You know there are too many choices when CVS drug store advertises they are going to be selling a tablet reader! :-)

La Coccinelle said...

Since I live in Canada, e-readers still aren't a great option. We have to wait to get the same technology, and even then we don't get access to all the same books. (I've noticed this on Amazon... there are some Kindle books they just won't sell to me! But they'll sell me the paper version. Makes no sense.)

I might get an e-reader one day, but I personally like having a bookshelf full of books. Call me old fashioned.

Suzanne said...

Hi La Coccinelle!
You're right, even though Amazon Kindles tout global coverage, there are still spots that don't get the coverage. Lucky for all of us that the "global take-over" of eReaders hasn't happened yet! :-)

And I love seeing my bookshelves filled too! In fact I decorated my livingroom / diningroom with tall book towers!

Bibliophile By the Sea said...

I sold my Kindle when the iPad was released. I know read eBooks using the Kindle APP on my iPad which I love because of the backlight, and just sliding your finger to turn the page.

Suzanne said...

Hi Bibliophile By the Sea!
I LOVE my iPad too! And I thought I would use it for reading because of the backlight, but I find myself grabbing the Kindle to read on instead and using the iPad for all the other fun stuff! I guess it's just a little too heavy for me to enjoy reading with. Hey, I did buy a new holder from M-Edge for my iPad that makes it more convenient to prop it up and read, which may motivate me to use it more for that.
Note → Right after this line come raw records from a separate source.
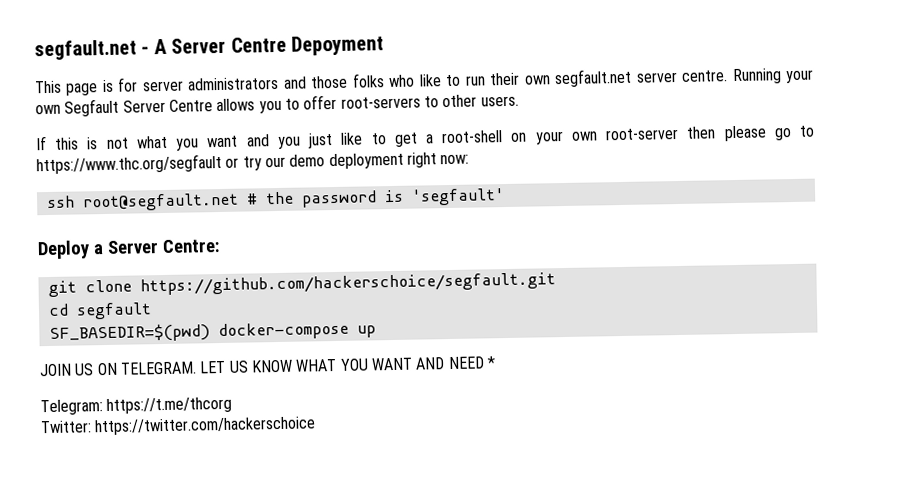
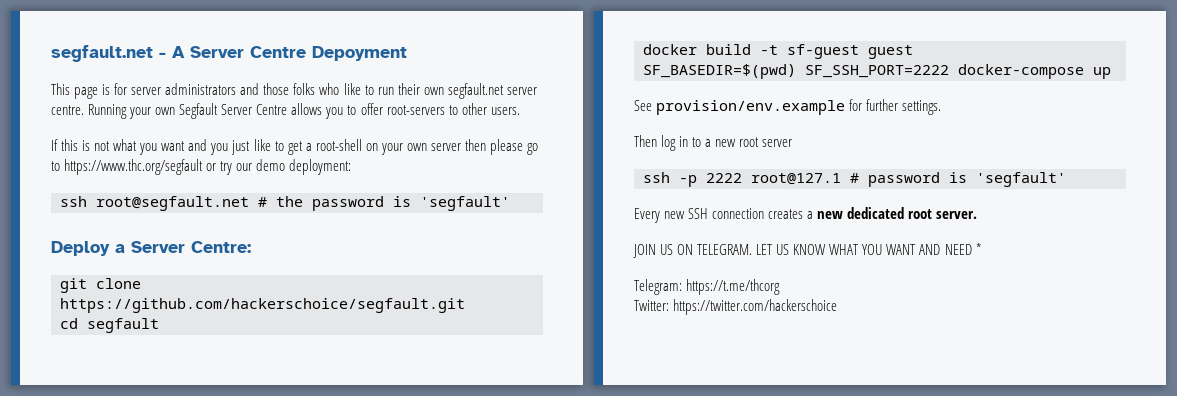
[605,127,680,141] root-server -> [430,143,461,151] server
[328,152,470,170] deployment right now: -> [289,159,352,175] deployment:
(152, 311) none -> [643,44,913,59] // docker build -t sf-guest guest
(210, 333) none -> [805,65,949,78] SF_SSH_PORT=2222
(376, 331) none -> [634,99,942,115] [634,135,793,151] [643,172,1066,187] [634,207,978,223] // See provision/env.example for further settings. // Then log in to a new root server // ssh -p 2222 root@127.1 # password is 'segfault' // Every new SSH connection creates a new dedicated root server.

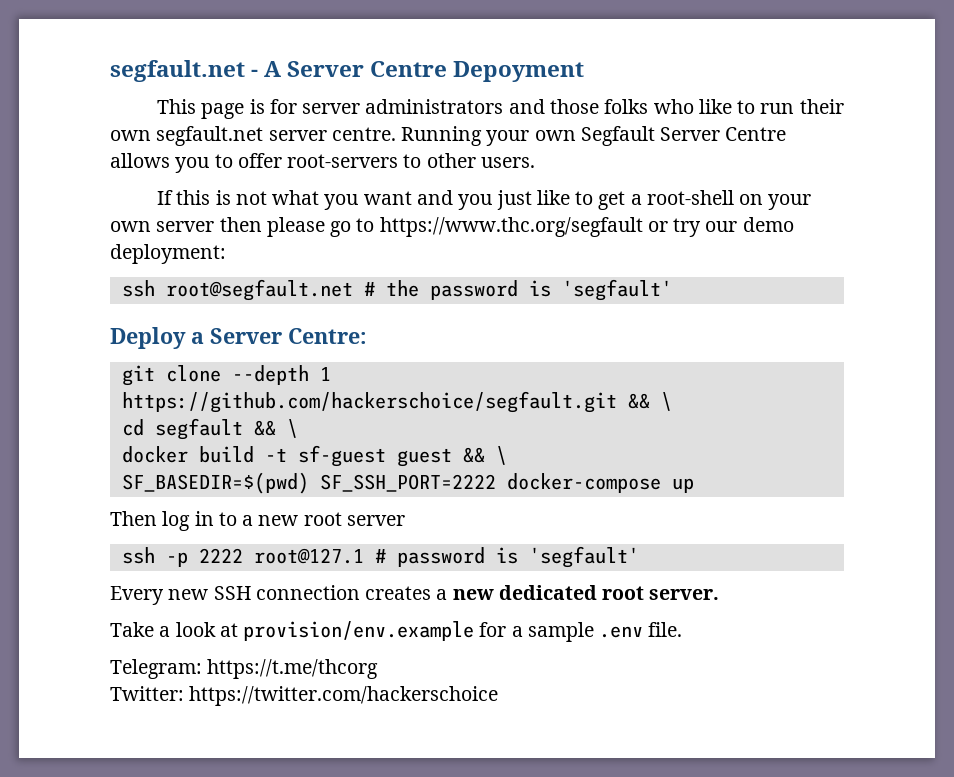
(141, 283) none -> [231,365,331,385] --depth 1
(465, 305) none -> [627,392,672,411] && \
(159, 325) none -> [253,419,298,438] && \
(913, 52) none -> [462,446,507,465] && \
[634,99,942,115] // See provision/env.example for further settings. -> (694, 485) none
[633,243,981,258] JOIN US ON TELEGRAM. LET US KNOW WHAT YOU WANT AND NEED * -> [110,621,683,642] Take a look at provision/env.example for a sample .env file.

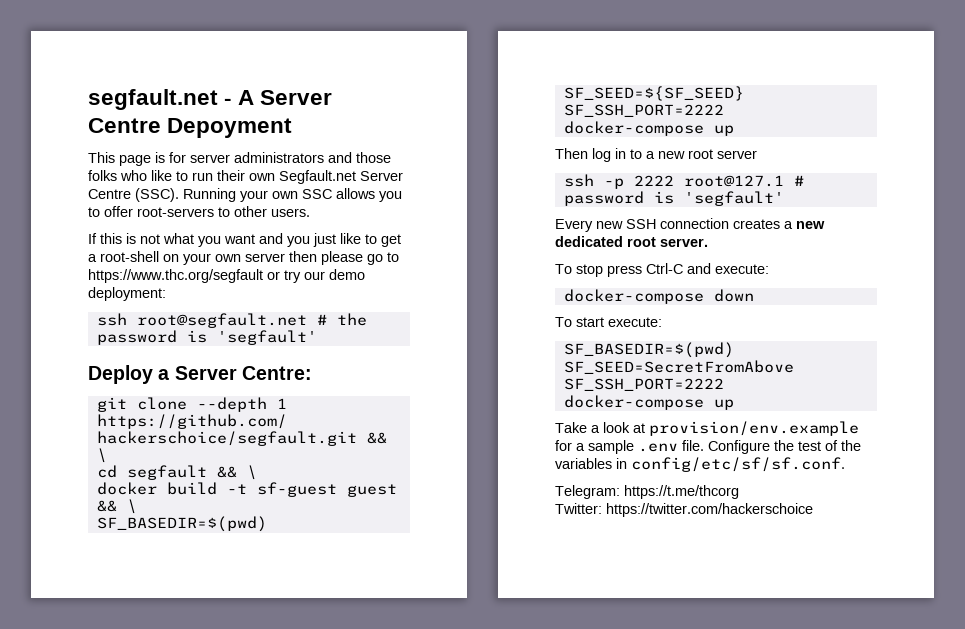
[156,126,787,146] segfault.net server centre. Running your own Segfault Server Centre -> [279,170,403,184] [88,188,332,202] Segfault.net Server Centre (SSC). Running your own SSC
(309, 483) none -> [563,86,744,101] SF_SEED=${SF_SEED}
(720, 594) none -> [555,263,769,277] [563,289,754,304] [555,317,662,327] [563,342,734,358] [563,360,794,374] [563,378,724,391] [563,395,734,410] // To stop press Ctrl-C and execute: // docker-compose down // To start execute: // SF_BASEDIR=$(pwd) SF_SEED=SecretFromAbove SF_SSH_PORT=2222 docker-compose up
(683, 629) none -> [708,440,861,454] [555,457,845,472] Configure the test of the variables in config/etc/sf/sf.conf.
I'm glad there's another iPad lover out there though!

readerbuzz said...

What I love about the iPad is that all the other machines have apps for the iPad. An iPad can be all things!

My Salon:
www.readerbuzz.blogspot.com

I hope that you might stop by.

Suzanne said...

Hi readerbuzz,
And I have so many cross platform apps for my iPad! You are absolutely right about the iPad being a tool, because I regularly use it for what I use to grab the laptop for instead. The ONE thing I really wish the iPad had (besides Flash) is the ability to print. It really would practically replace my laptop if only I could directly through a usb port or wirelessly print.

gautami tripathy said...

Not really. India has the most
prolific readers in the world. And e-readers are yet to get popular here. Mainly, not many can afford it. If books are available for pittance on the pavements, why go for one?
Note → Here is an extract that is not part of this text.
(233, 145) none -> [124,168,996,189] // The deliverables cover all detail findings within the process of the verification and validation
Maybe e-readers are very popular in the handful of developed countries but the world is way too large!

gautami tripathy said...

Here is my Sunday Salon post!

Louise said...

I still haven't gotten around to get an e-reader. The number of books available here in Denmark is not overhvelming and there are still limits - we cannot buy e-books from Amazon.com like we cannot buy real books from Amazon.com (something to do with special taxes and such). But some day I will get a Kindle. I am pretty sure. I travel a lot, and it would be great to be able to bring more than 2 or 3 books at a time!

Suzanne said...

Hi Gautami Tripathy,
India also is blessed with wonderful writers as well as readers! I was exaggerating a bit on my "taking over the world" question, but it is interesting to note that the physical book is still the vehicle of choice for India. I do recall seeing that there was an amazing Tablet reader similar to the iPad that someone developed in India at an incredible low price.

Suzanne said...

Hi Louise,
Do you order your books for The Book Depository? I am amazed at the taxes, shipping costs etc. that Amazon charges (if they even ship to) certain countries. My friend from Africa finally got a Kindle and it was wonderful for her because she too was limited in the availability of books locally and it cost so much for shipping.
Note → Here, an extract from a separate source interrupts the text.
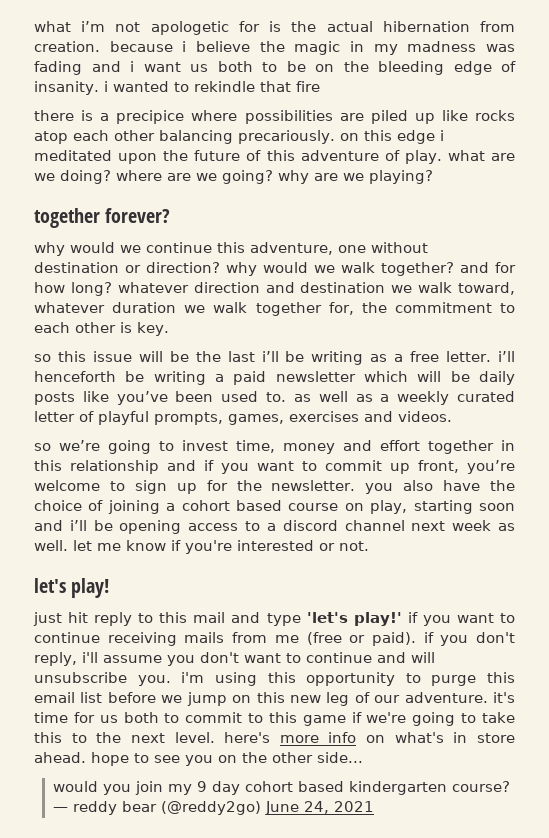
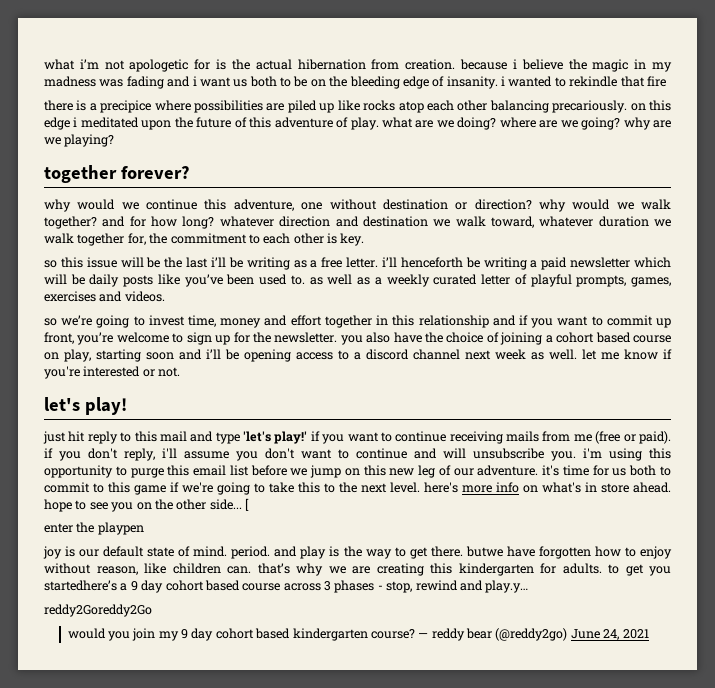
(363, 757) none -> [245,498,249,511] [44,522,144,535] [43,546,672,559] [44,563,671,576] [44,580,529,593] [44,604,152,617] [ // enter the playpen // joy is our default state of mind. period. and play is the way to get there. butwe have forgotten how to enjoy without reason, like children can. that’s why we are creating this kindergarten for adults. to get you startedhere’s a 9 day cohort based course across 3 phases - stop, rewind and play.y… // reddy2Goreddy2Go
Carrie at In the Hammock Blog said...

Thanks for the comparison!! I don't have an ereader and right now, I'm happy with my paper books!!

Suzanne said...

Hi Carrie!
I have an ereader, but I still love that feel of a "real" book in my hands.

There are so many new ereaders on the market and prices are coming down so fast, I thought it would be a good idea to update a list of some of the better offerings, because they are more affordable then ever now, and anyone on the fence might want to make the leap.